On pourrait presque dire que le grunge est à Seattle ce que le post-rock est à Montréal. Depuis les années 90, Montréal a produit une myriade de groupes comme Godspeed You ! Black Emperor, Thee Silver Mt. Zion Memorial Orchestra, Set Fire to Flames et Fly Pan Am. Ces formations ont joué un rôle décisif dans la cristallisation de l’esthétique post-rock. Esmerine en est une autre, dont les principaux membres sont Rebecca Foon, de Thee Silver, et Bruce Cawdron de la diaspora Godspeed.
Avec une discographie qui s’étale sur deux décennies, Esmerine s’est démarqué de ses contemporains par un style de post-rock qui s’appuie fortement sur des éléments néo-classiques ou de rock de chambre, ainsi que sur la musique folklorique du monde entier. Son plus récent album, Everything Was Forever Until It Was No More, est magnifiquement conçu, convaincant et témoigne de la pertinence du post-rock à l’ère post-pandémique.

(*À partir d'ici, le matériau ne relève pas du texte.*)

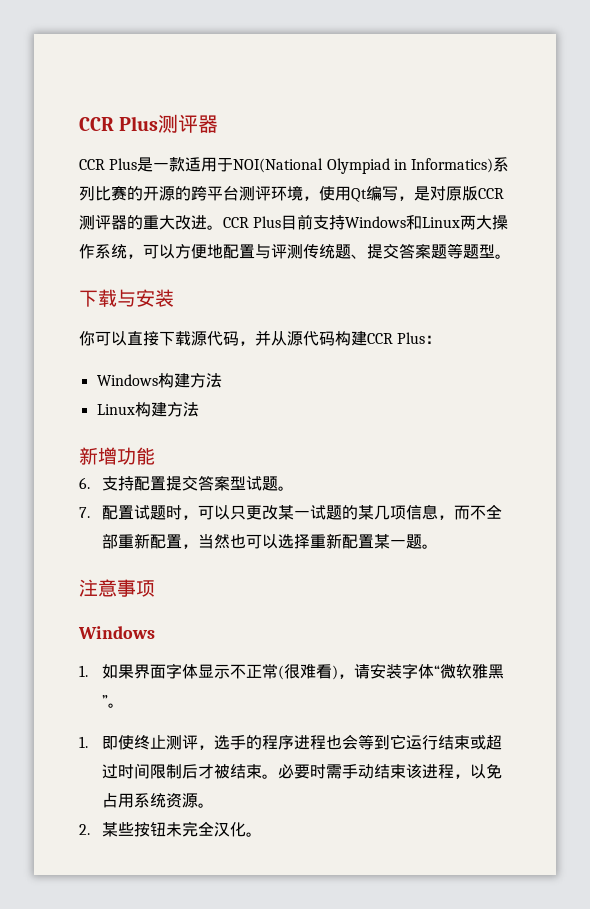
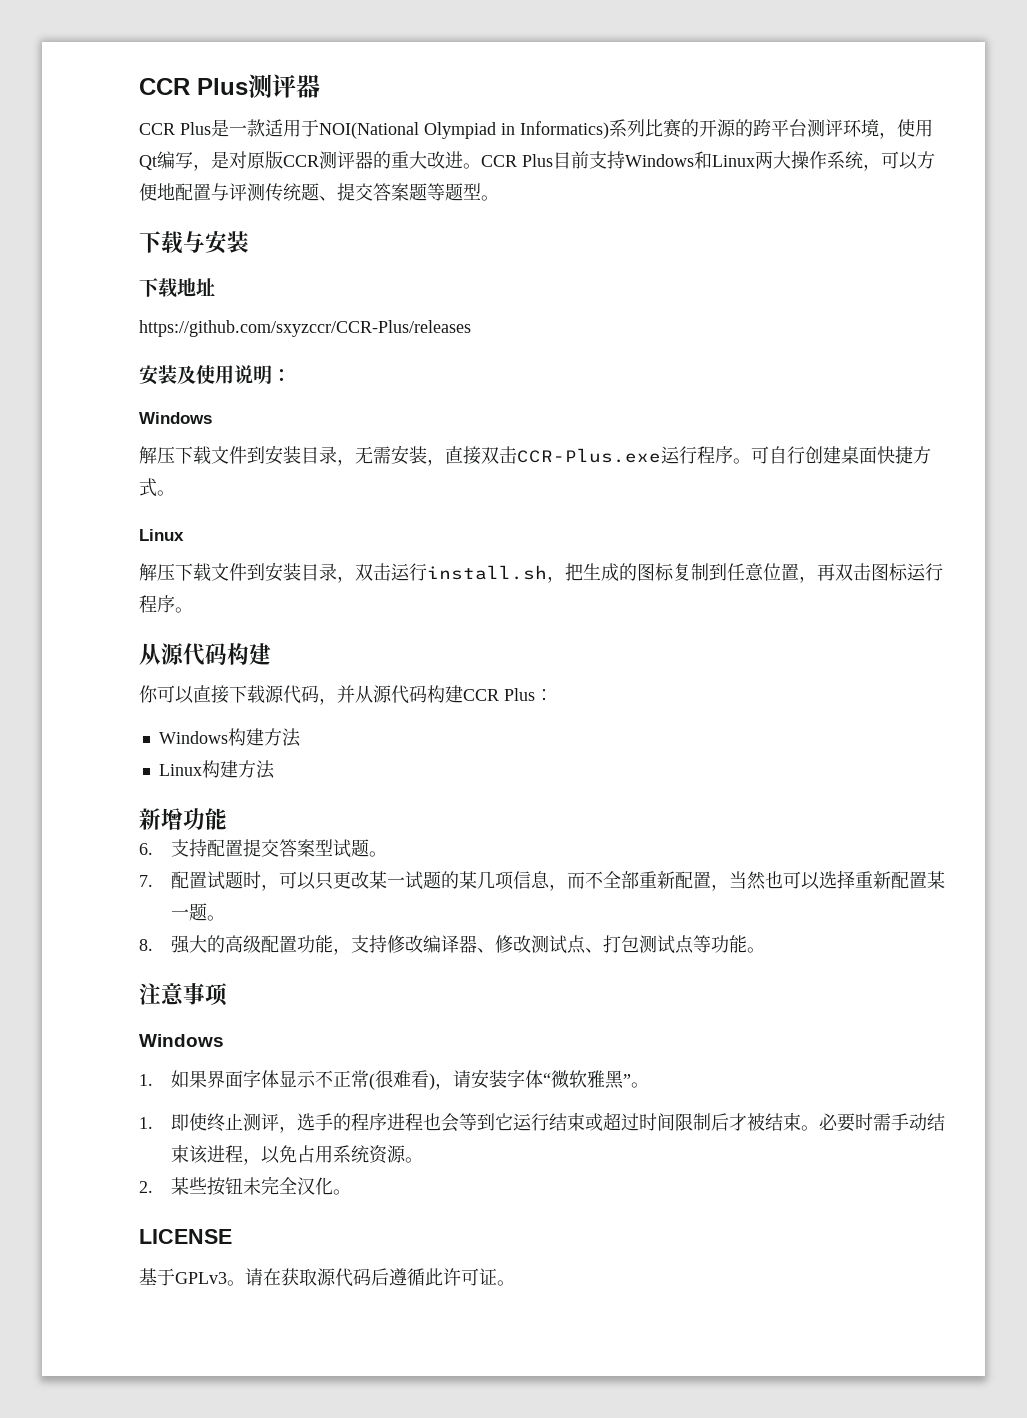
(174, 298) none -> [139,278,215,298] [139,320,471,337] [139,365,291,385] [139,412,212,424] [139,445,931,466] [139,478,175,497] [139,529,184,541] [139,562,943,583] [139,595,193,613] [139,643,271,666] // 下载地址 // https://github.com/sxyzccr/CCR-Plus/releases // 安装及使用说明： // Windows // 解压下载文件到安装目录，无需安装，直接双击CCR-Plus.exe运行程序。可自行创建桌面快捷方式。 // Linux // 解压下载文件到安装目录，双击运行install.sh，把生成的图标复制到任意位置，再双击图标运行程序。 // 从源代码构建
(439, 546) none -> [139,935,766,955] // 8.强大的高级配置功能，支持修改编译器、修改测试点、打包测试点等功能。
(263, 834) none -> [139,1229,232,1244] [139,1268,515,1287] // LICENSE // 基于GPLv3。请在获取源代码后遵循此许可证。

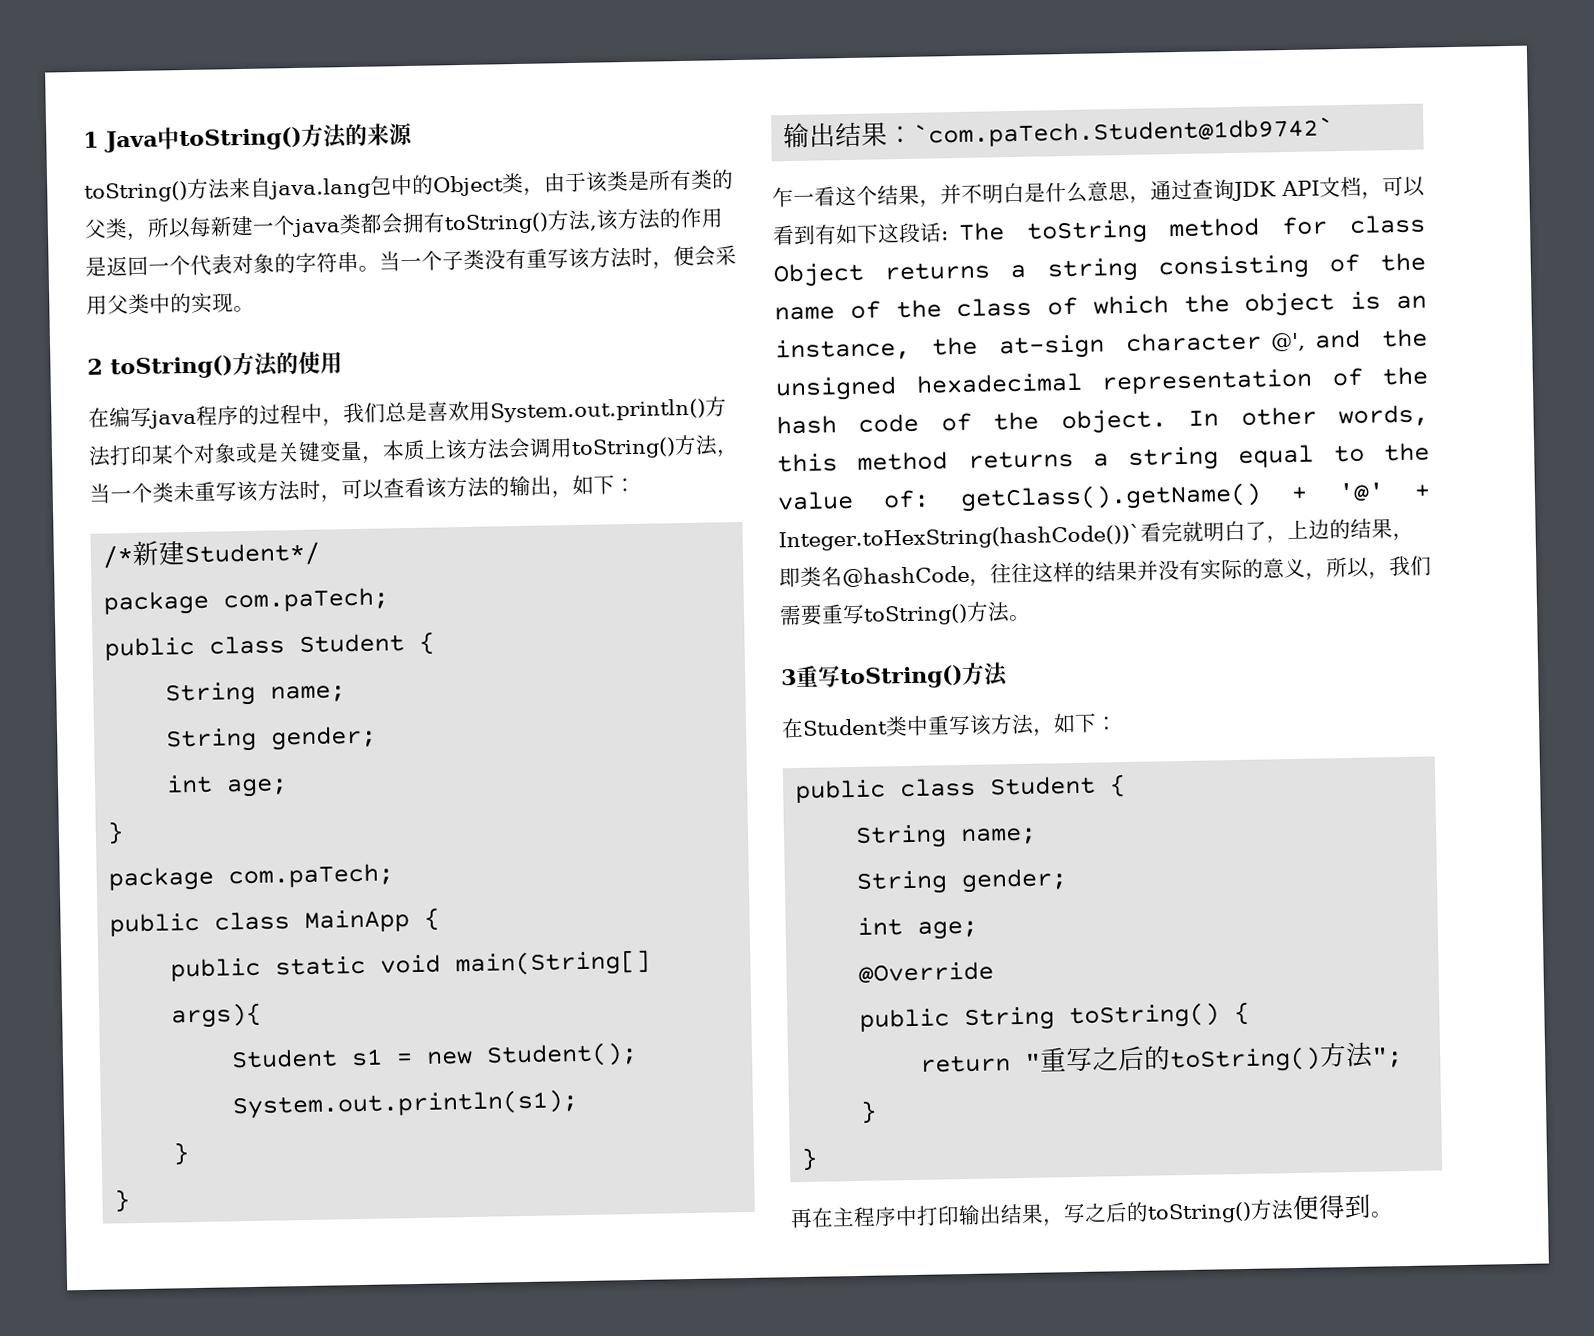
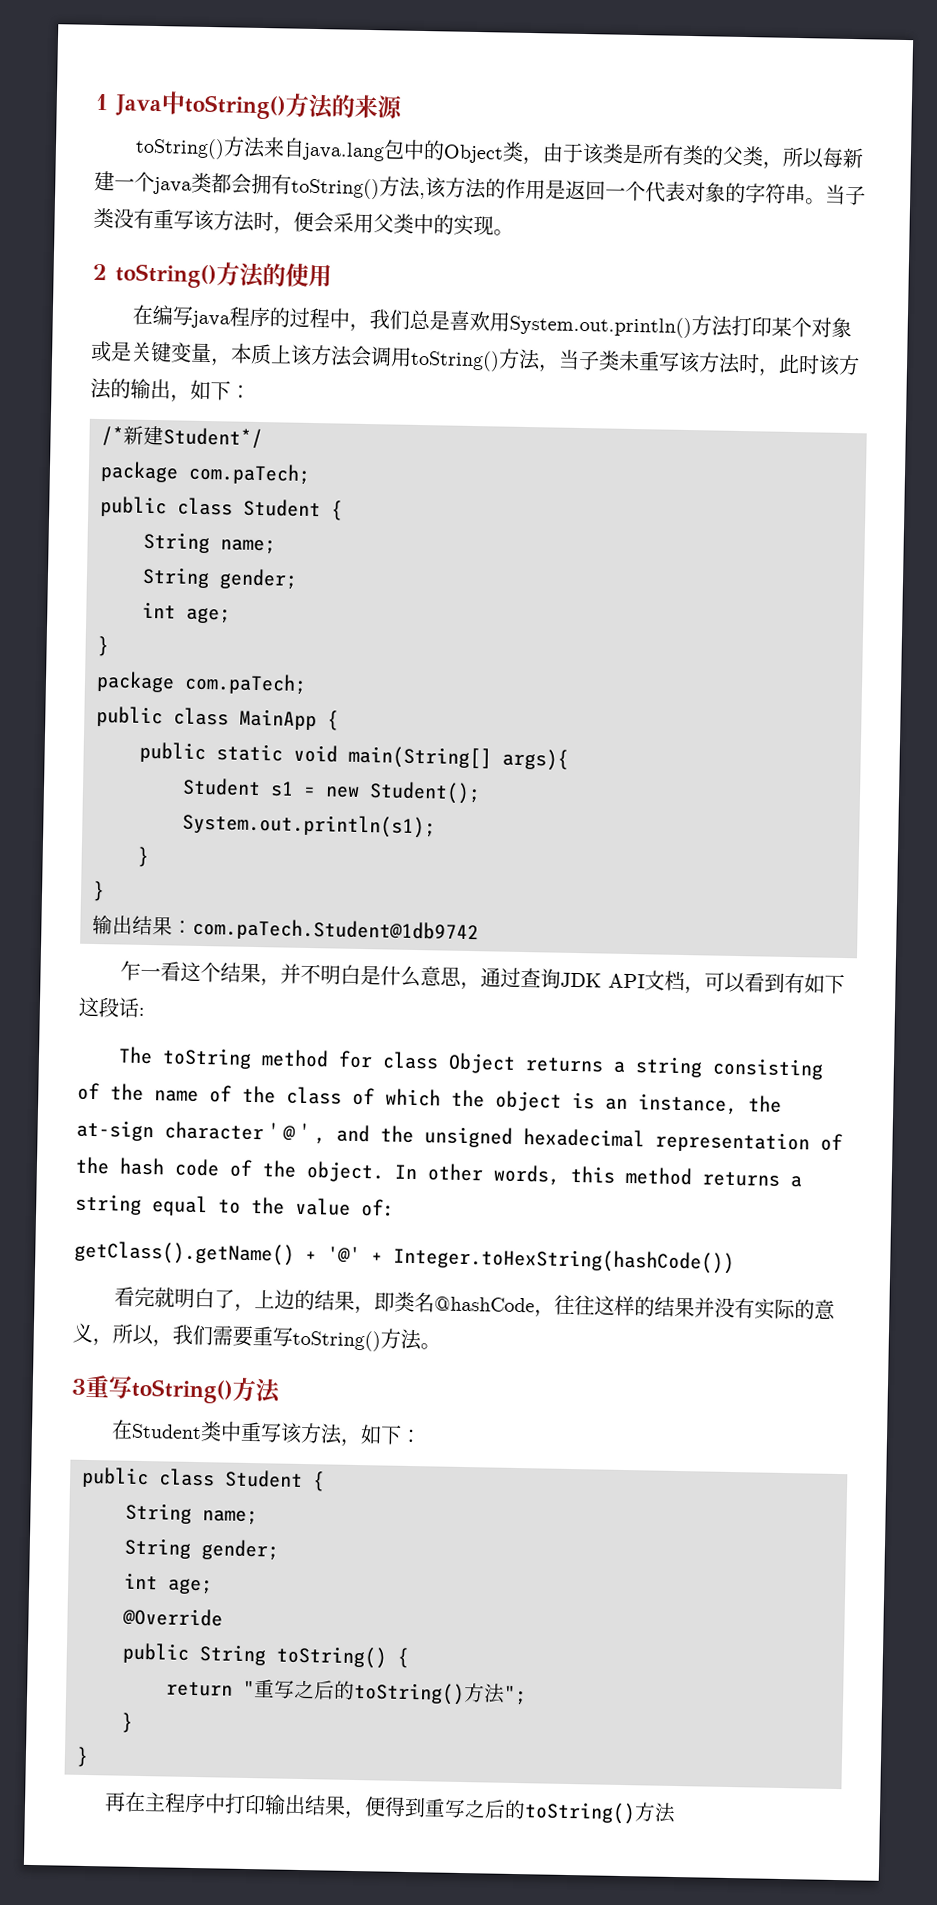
[400,250,443,271] 一个 -> (846, 194) none
[110,482,153,504] 一个 -> [578,350,600,371] 子
[341,477,426,500] 可以查看 -> [778,353,820,375] 此时
[913,117,1335,148] `com.paTech.Student@1db9742` -> [192,917,479,944] com.paTech.Student@1db9742
(949, 236) none -> (145, 1011) //
[1270,332,1306,352] @', -> [263,1122,326,1145] ＇@＇,
(931, 499) none -> (395, 1208) //
[778,523,1141,552] Integer.toHexString(hashCode())` -> [393,1246,735,1275] Integer.toHexString(hashCode()) //
[1063,1194,1393,1224] 写之后的toString()方法便得到。 -> [363,1796,676,1825] 便得到重写之后的toString()方法

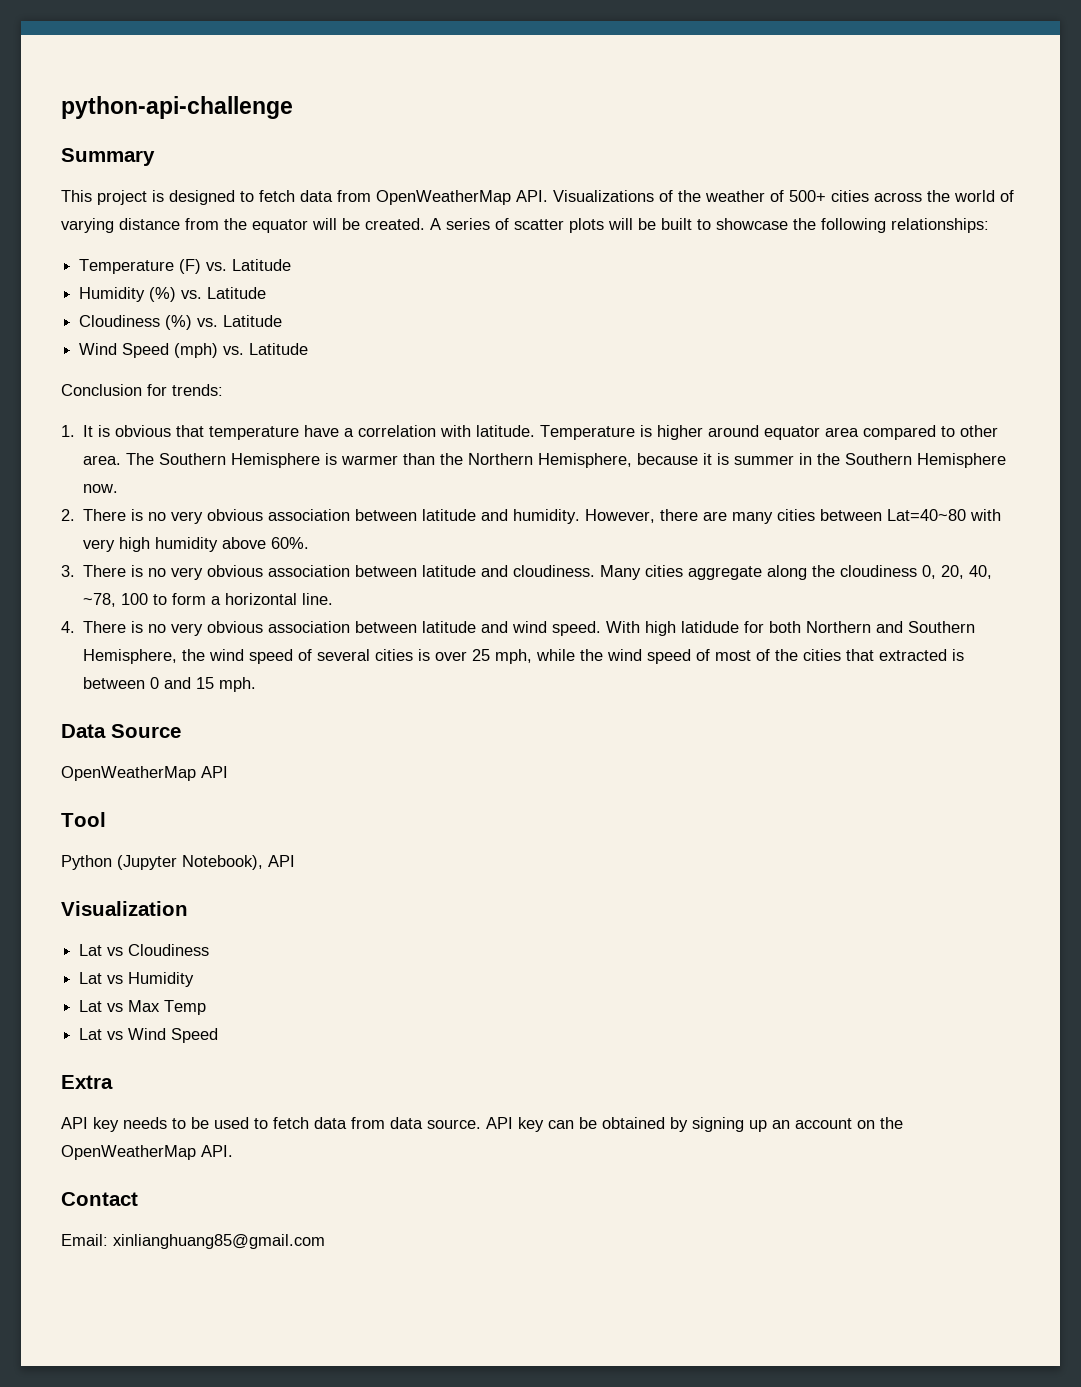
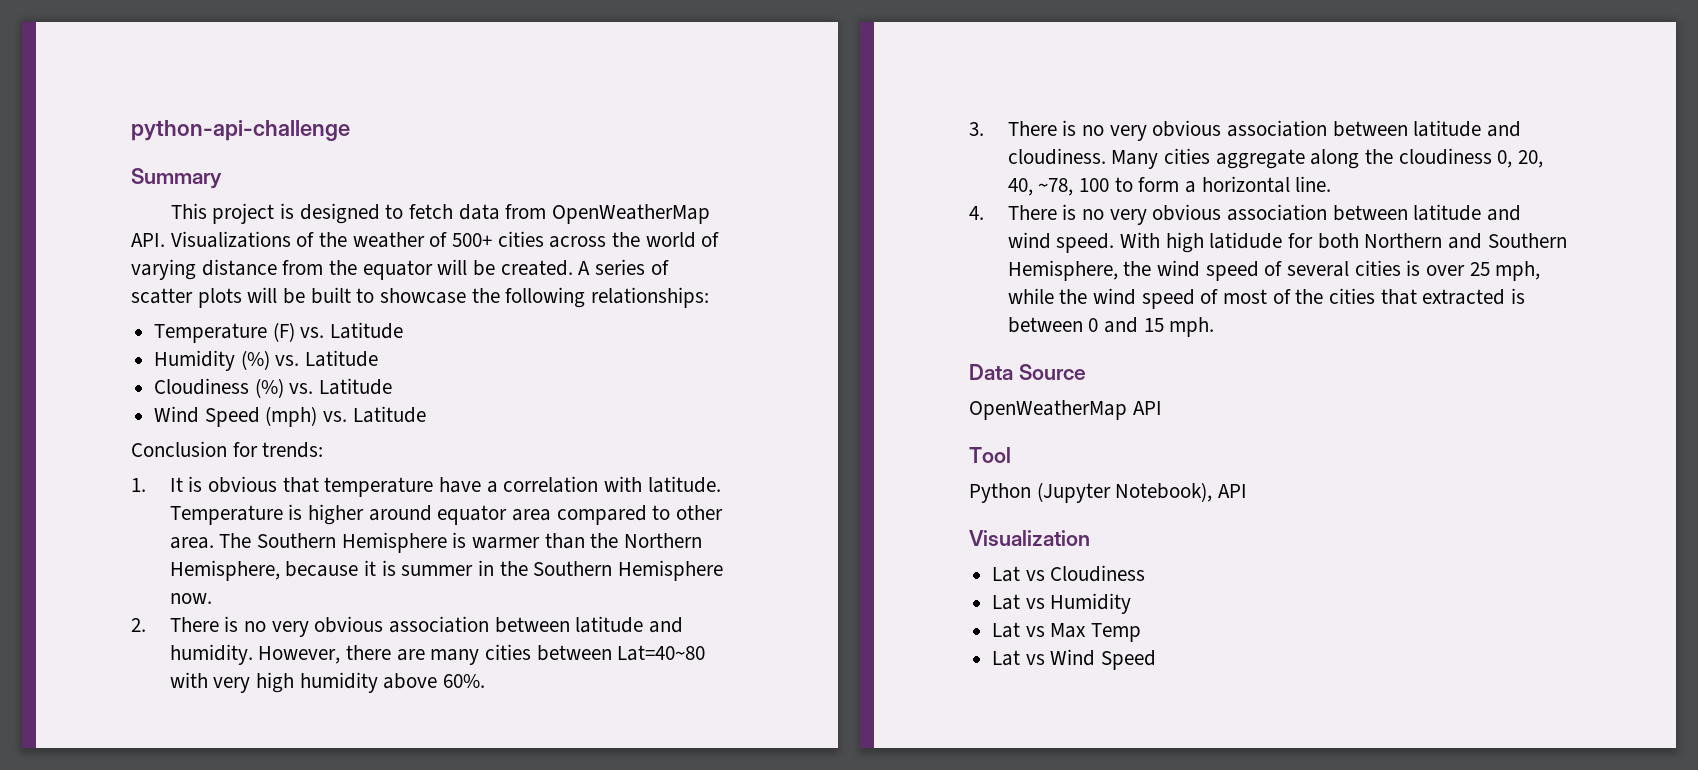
[61,1075,113,1089] [61,1117,903,1132] [61,1145,233,1160] [61,1192,138,1206] [61,1234,325,1249] // Extra // API key needs to be used to fetch data from data source. API key can be obtained by signing up an account on the OpenWeatherMap API. // Contact // Email: xinlianghuang85@gmail.com -> (1157, 660) none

Le titre à lui seul est très évocateur; il imprègne toute l’écoute du sentiment de nostalgie et de deuil qui parcourt tout l’album. Cet album a vu le jour dans des circonstances singulières et se distingue, dans le corpus d’Esmerine. Le groupe l’a enregistré pendant la pandémie sans pouvoir organiser de grandes répétitions collectives. Cela s’est traduit par des configurations plus dépouillées qui confèrent à l’album une certaine étanchéité et une retenue qui jouent en sa faveur. Cela étant dit, l’album reste très atmosphérique, avec des superpositions instrumentales denses et savamment orchestrées. Everything Was Forever Until It Was No More présente une large palette instrumentale qui transcende l’ordinaire, avec marimbas, mellophones, sousaphones et boîtes à musique, entre autres.
Everything Was Forever est un album accessible et rafraîchissant, dans un genre souvent intimidant. À l’exception de quelques longs morceaux, l’album est principalement composé de paysages sonores autonomes. Il est toutefois préférable de l’écouter dans son ensemble pour apprécier les flux et reflux naturels d’un thème à l’autre. L’album doit être abordé comme une sorte de bande-son; comme les membres du groupe l’ont écrit, il aurait pu constituer « une partition de rechange au film Melancholia de Lars von Trier ou au roman The Road de Cormac McCarthy ». L’ambiance est totalement contemplative et parfois profondément touchante, avec un sentiment gratifiant de catharsis à la fin.